------ Data to process
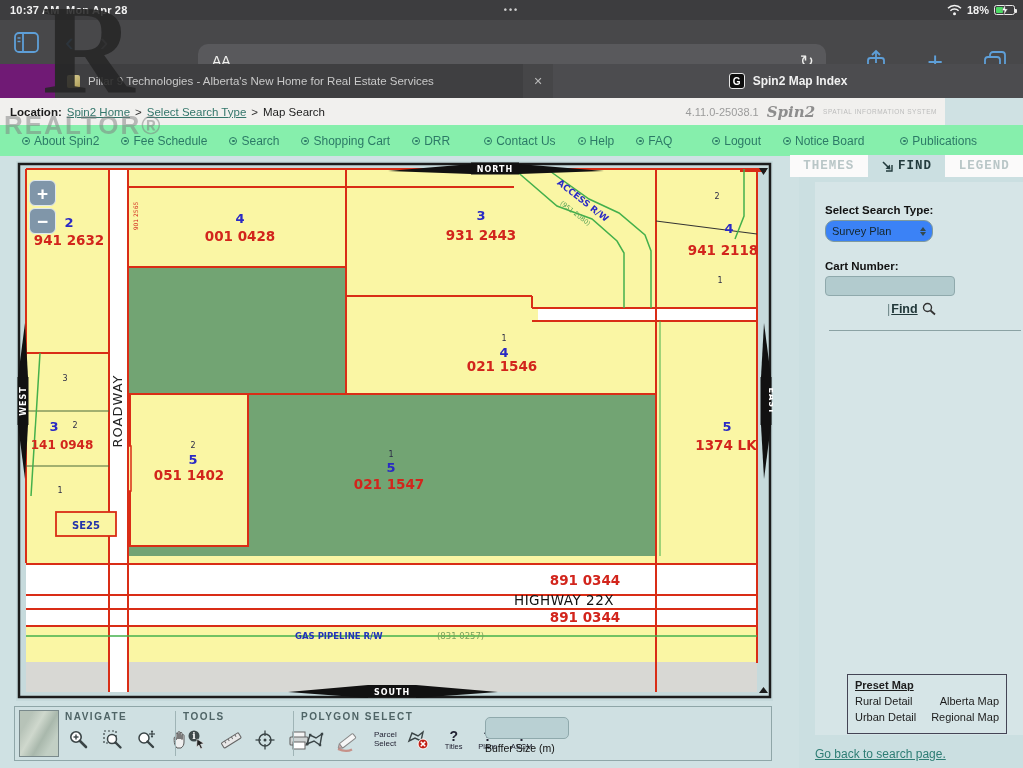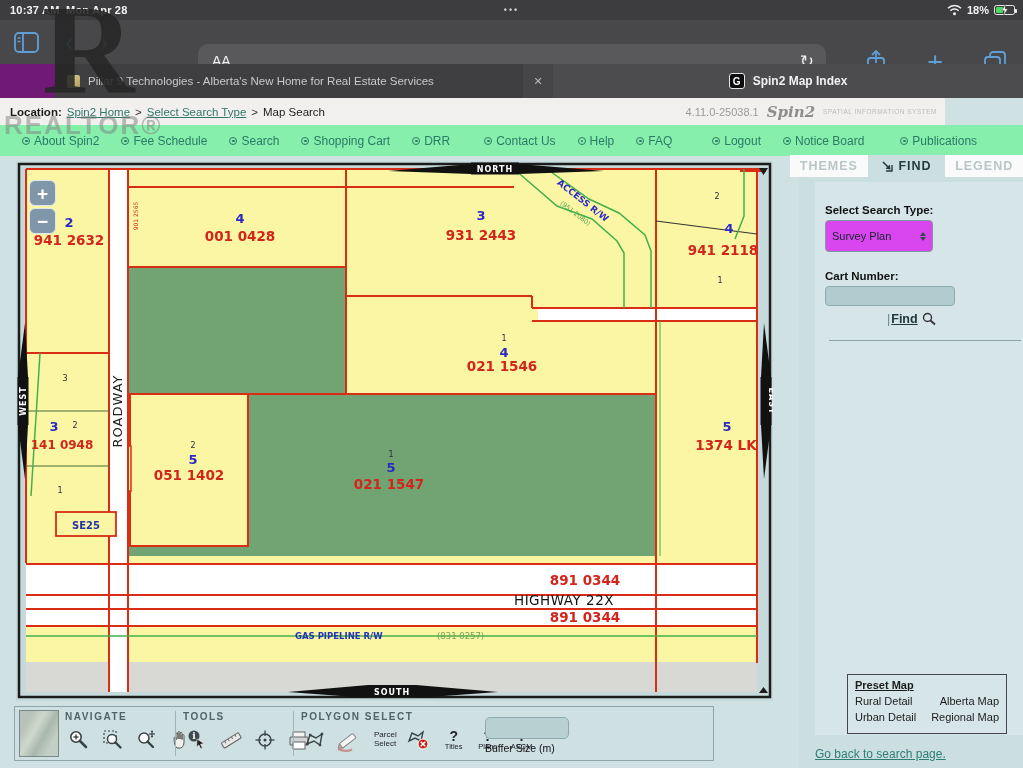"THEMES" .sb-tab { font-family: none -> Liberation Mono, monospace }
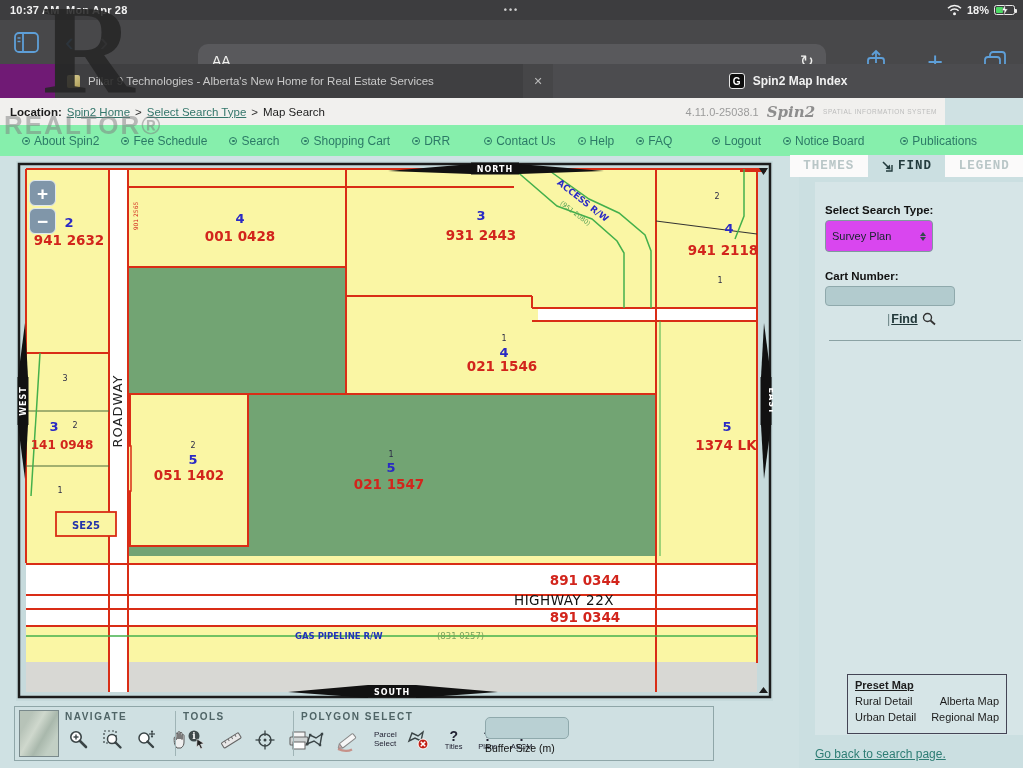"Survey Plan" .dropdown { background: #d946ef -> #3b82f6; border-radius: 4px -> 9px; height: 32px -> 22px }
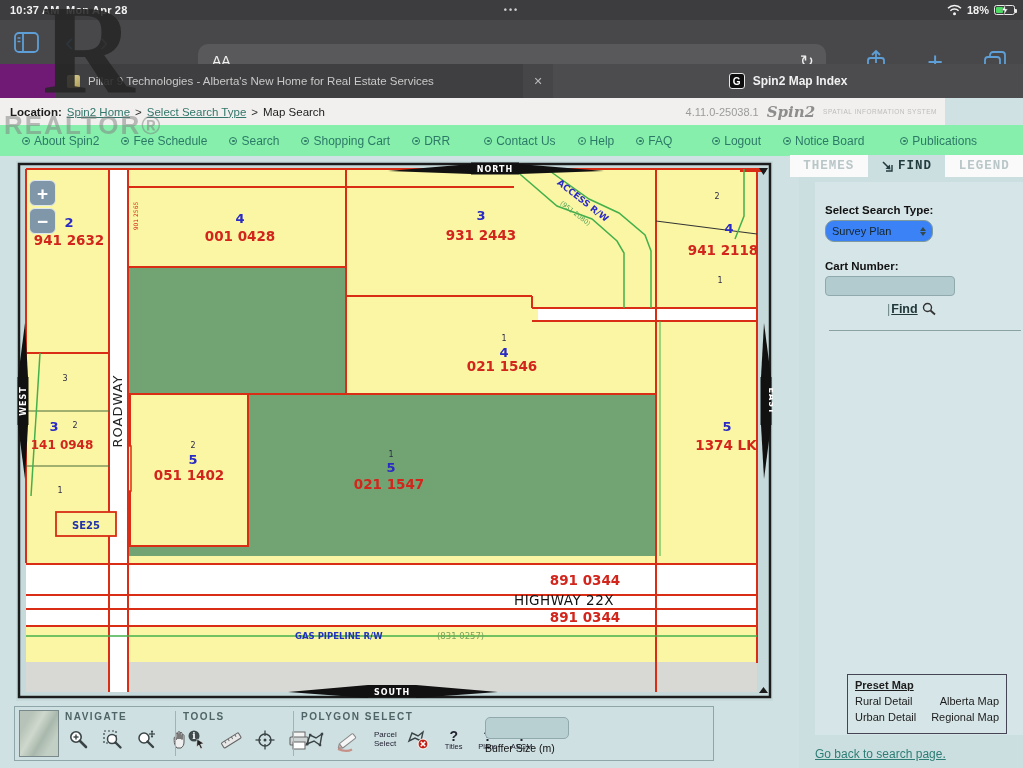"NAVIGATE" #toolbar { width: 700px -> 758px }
------------
------ Data to process
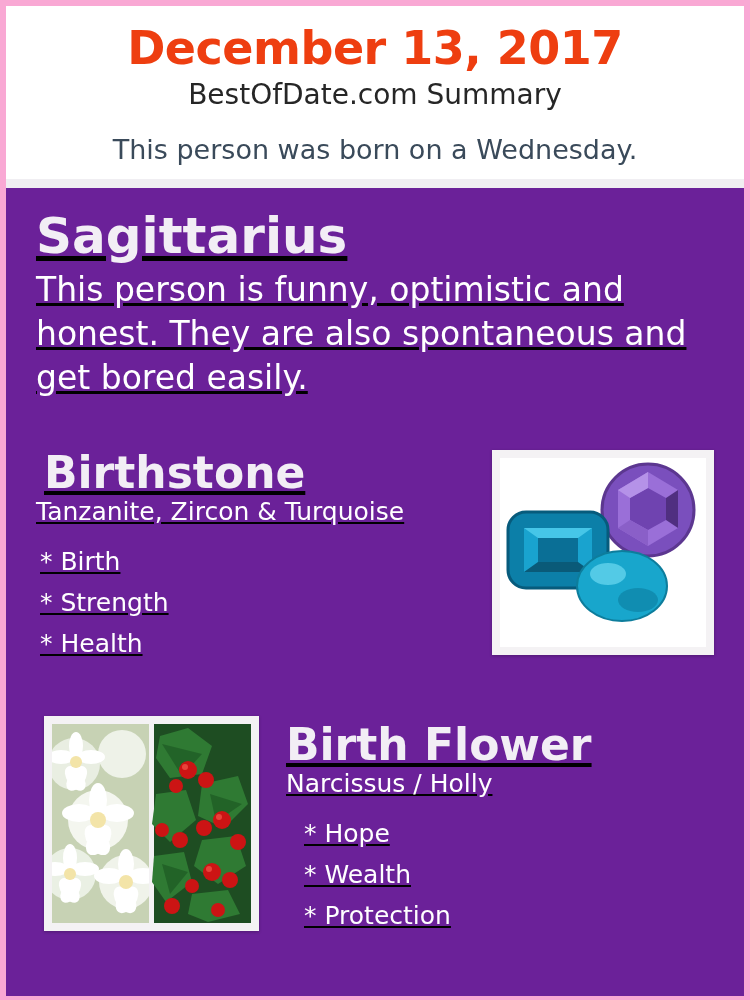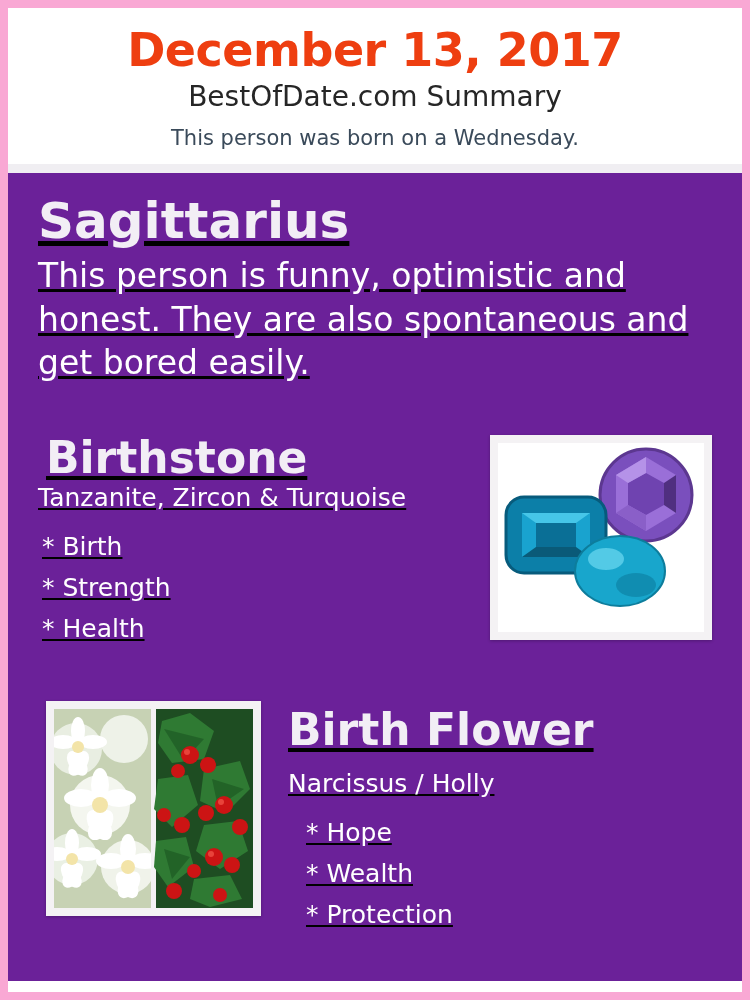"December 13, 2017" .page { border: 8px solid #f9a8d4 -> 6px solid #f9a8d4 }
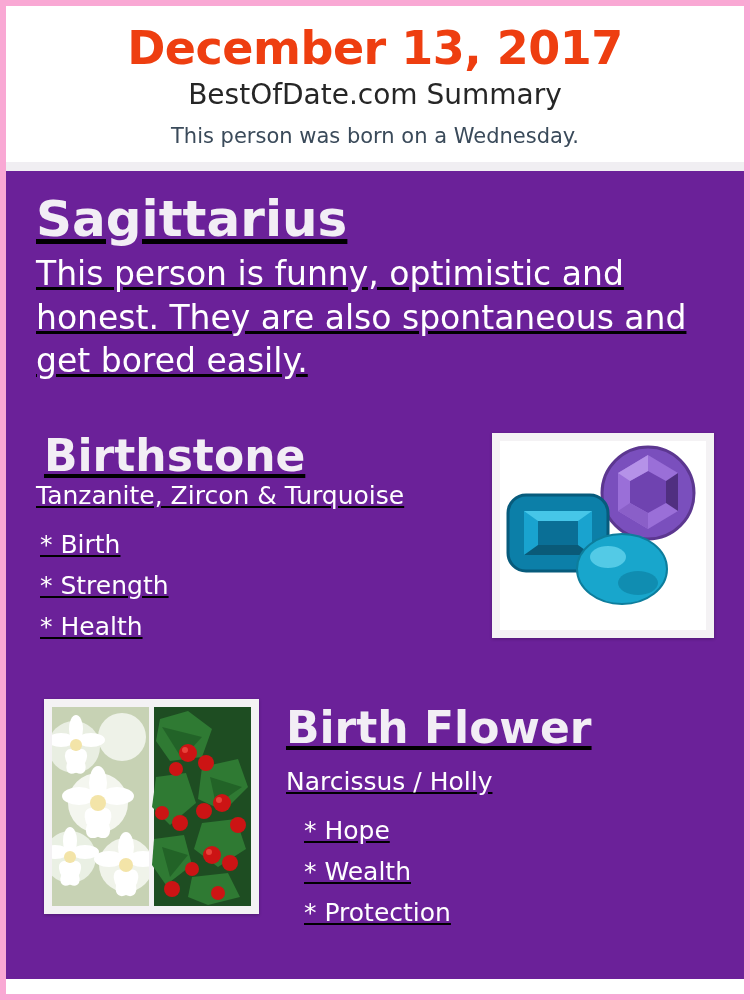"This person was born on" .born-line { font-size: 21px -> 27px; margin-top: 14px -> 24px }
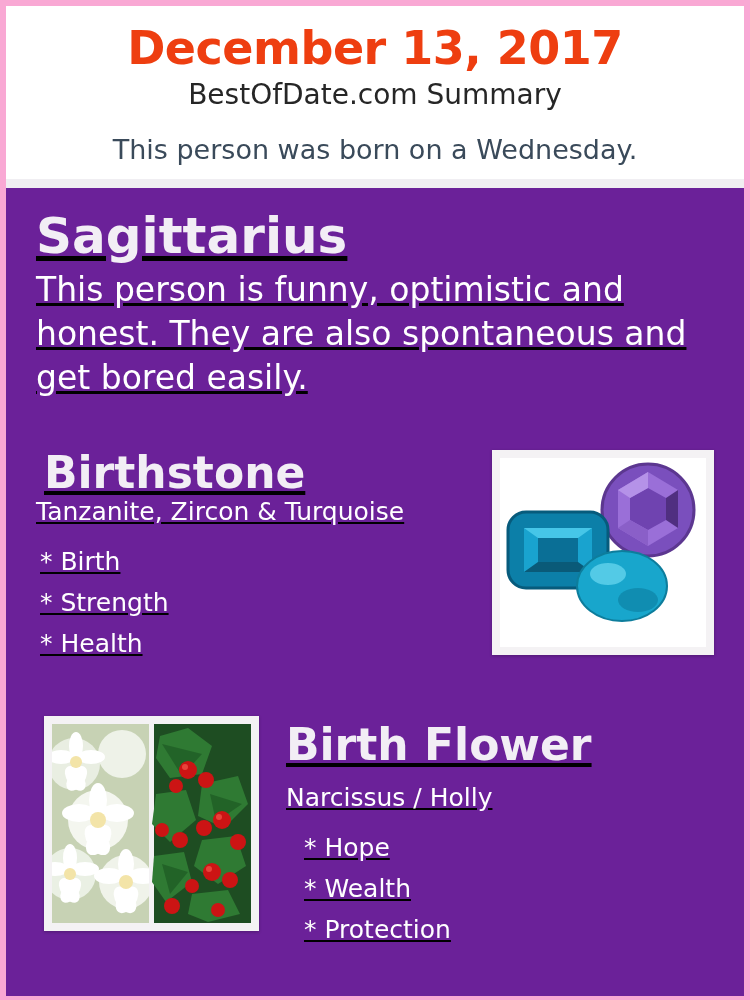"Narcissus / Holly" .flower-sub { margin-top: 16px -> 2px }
------------
▸ **Assignment**
Go back to the listing above and write out the lines starting at the one with "font-family: none ->" and ending at the one with "width: 700px ->", inclusive, exactly and without pictures.

▸ **Result**
"THEMES" .sb-tab { font-family: none -> Liberation Mono, monospace }
"Survey Plan" .dropdown { background: #d946ef -> #3b82f6; border-radius: 4px -> 9px; height: 32px -> 22px }
"NAVIGATE" #toolbar { width: 700px -> 758px }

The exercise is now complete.